--- EXERCISE MATERIALS ---

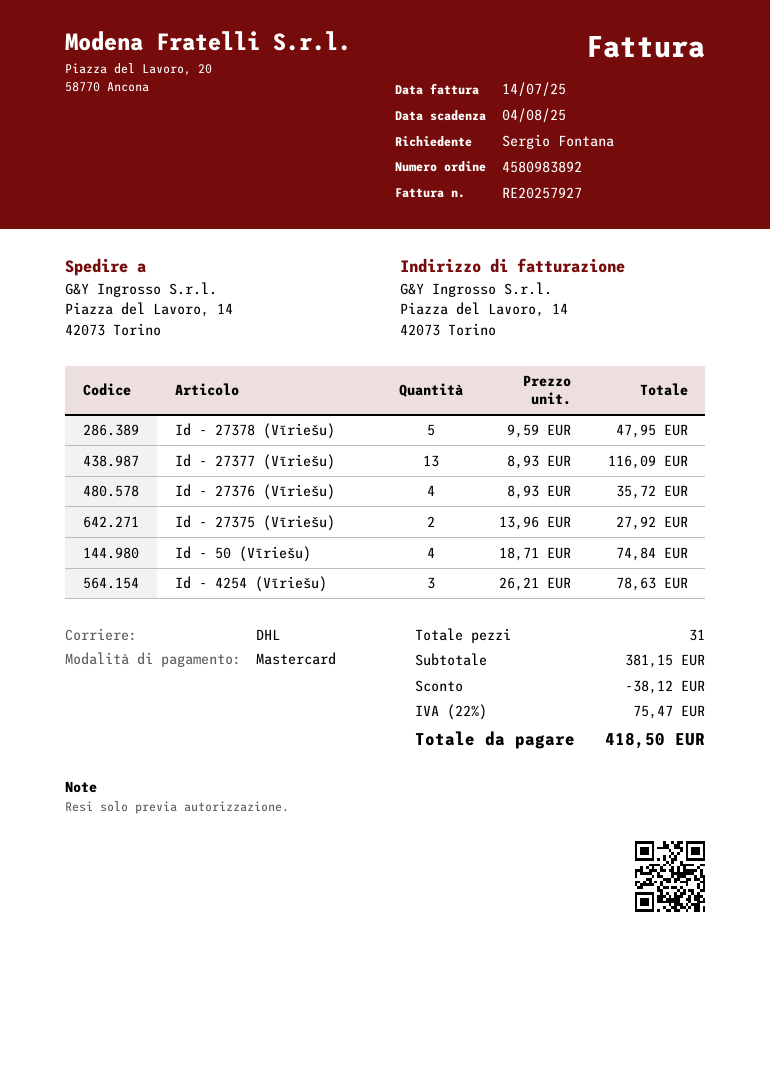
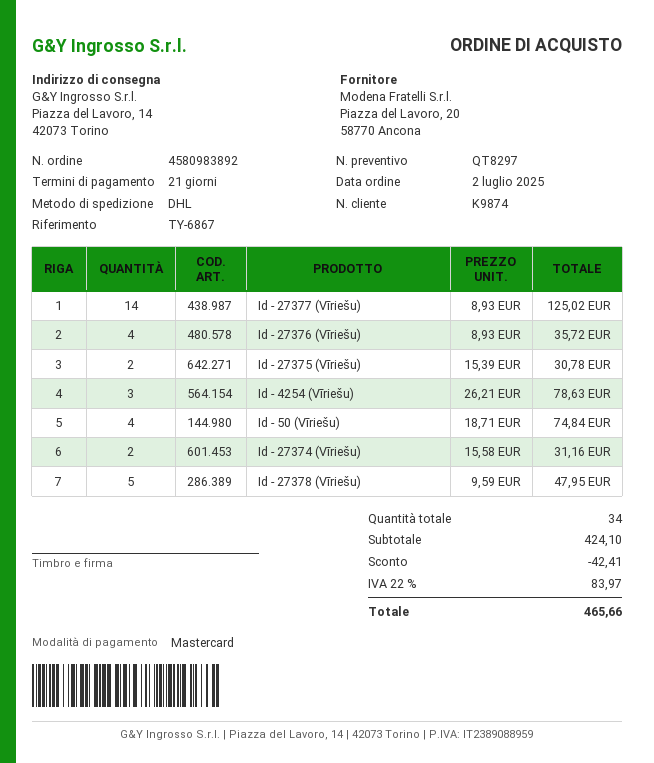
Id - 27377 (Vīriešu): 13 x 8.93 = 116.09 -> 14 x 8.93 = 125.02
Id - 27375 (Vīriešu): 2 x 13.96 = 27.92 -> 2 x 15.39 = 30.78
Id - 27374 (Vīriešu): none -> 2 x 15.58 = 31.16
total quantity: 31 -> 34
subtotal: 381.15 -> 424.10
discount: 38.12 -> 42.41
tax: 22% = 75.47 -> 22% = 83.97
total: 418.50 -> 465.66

---

— REQUIRED ACTION —
A word-for-word reprint of the listing above is needed, minus the pictures.

— TASK SOLUTION —
Id - 27377 (Vīriešu): 13 x 8.93 = 116.09 -> 14 x 8.93 = 125.02
Id - 27375 (Vīriešu): 2 x 13.96 = 27.92 -> 2 x 15.39 = 30.78
Id - 27374 (Vīriešu): none -> 2 x 15.58 = 31.16
total quantity: 31 -> 34
subtotal: 381.15 -> 424.10
discount: 38.12 -> 42.41
tax: 22% = 75.47 -> 22% = 83.97
total: 418.50 -> 465.66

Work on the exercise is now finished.